According to Jadunath Sarkar, Dulha's grandfather Ishwar Singh, the ruler of Narwar, renounced his throne and divided his estate among his younger brother and his nephew and travelled North of Chambal to live a life of religious recluse. After his death, his son Sodha crowned himself king again but soon died and was succeeded by his son Dulha who built support for his cause and soon received the fort of Dausa in dowry from the Chauhans of Lalsot. M. L. Sharma suggests that Dulha was placed in Dausa particularly to help fight the Bargujar chief who partly controlled the city. Dulharai defeated Alan Singh Chanda, the ruler of the Chanda dynasty and captured Dhudhand.
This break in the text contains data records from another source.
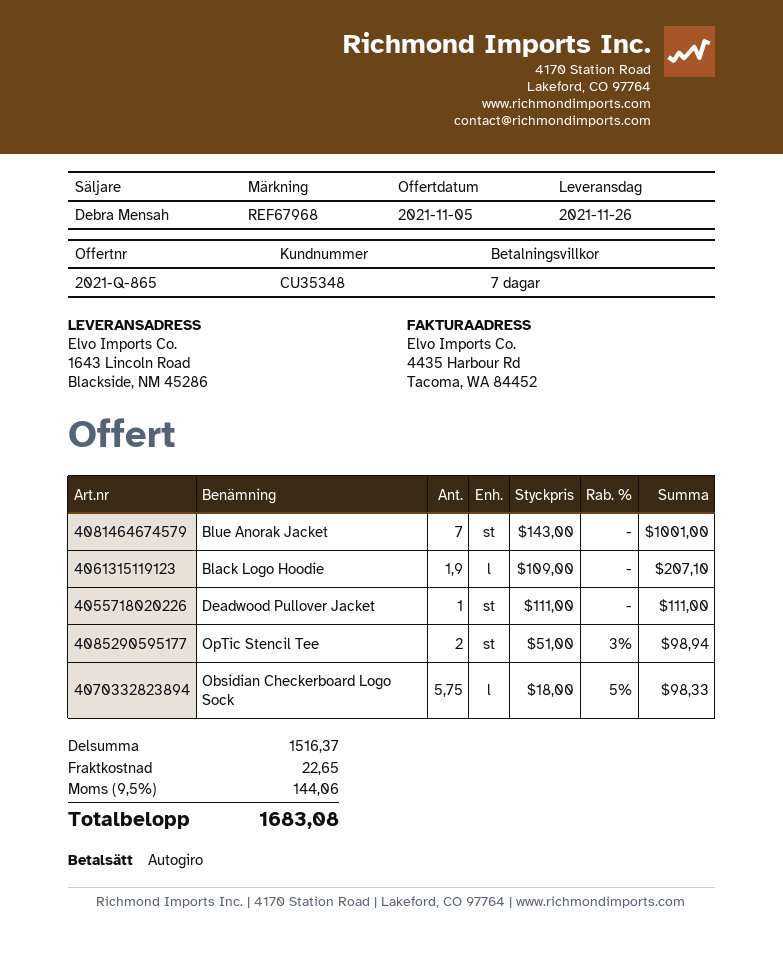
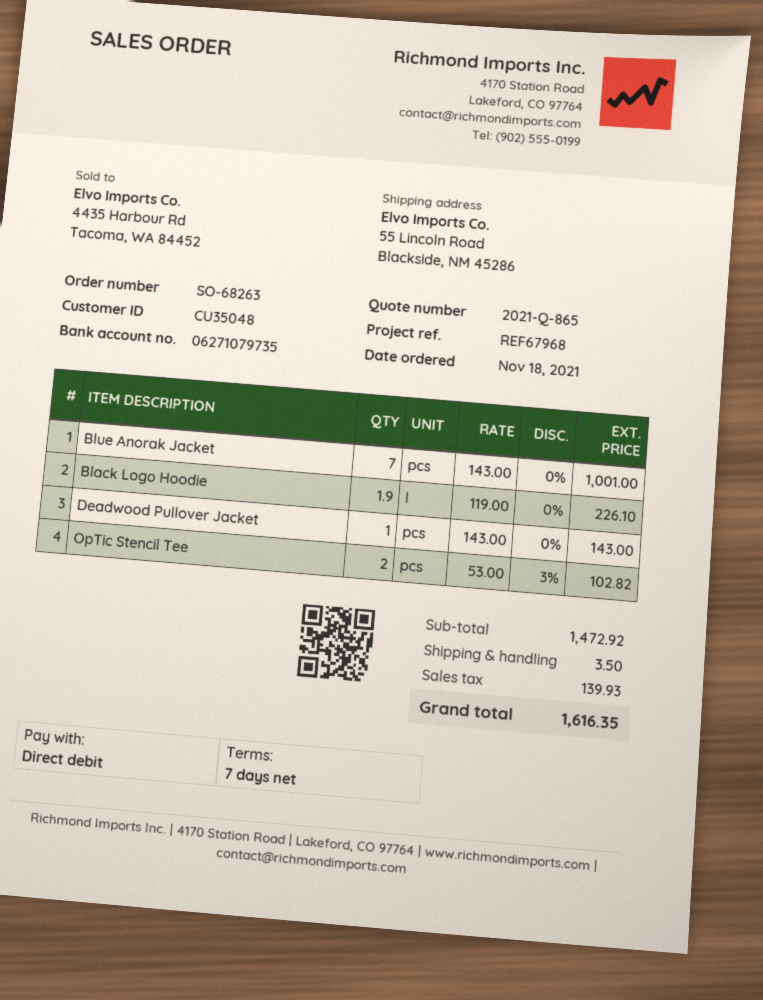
customer number: CU35348 -> CU35048
ship to: 1643 Lincoln Road, Blackside, NM 45286 -> 55 Lincoln Road, Blackside, NM 45286
Black Logo Hoodie: 1.9 x 109.00 = 207.10 -> 1.9 x 119.00 = 226.10
Deadwood Pullover Jacket: 1 x 111.00 = 111.00 -> 1 x 143.00 = 143.00
OpTic Stencil Tee: 2 x 51.00 - 3% = 98.94 -> 2 x 53.00 - 3% = 102.82
Obsidian Checkerboard Logo Sock: 5.75 x 18.00 - 5% = 98.33 -> none
subtotal: 1516.37 -> 1472.92
shipping: 22.65 -> 3.50
tax: 144.06 -> 139.93
total: 1683.08 -> 1616.35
Dulha Rao soon defeated the Meenas of Khoh and Manchi and later completed the conquest of Dhundhar by defeating the Bargurjar after which he was granted the captured land by the Chauhans. Dulha chose Khoh as his capital after Dausa.

== Death and succession ==
Dulha Rai died at Khoh in Rajasthan in 1036 and Kakil Dev was chosen as his successor.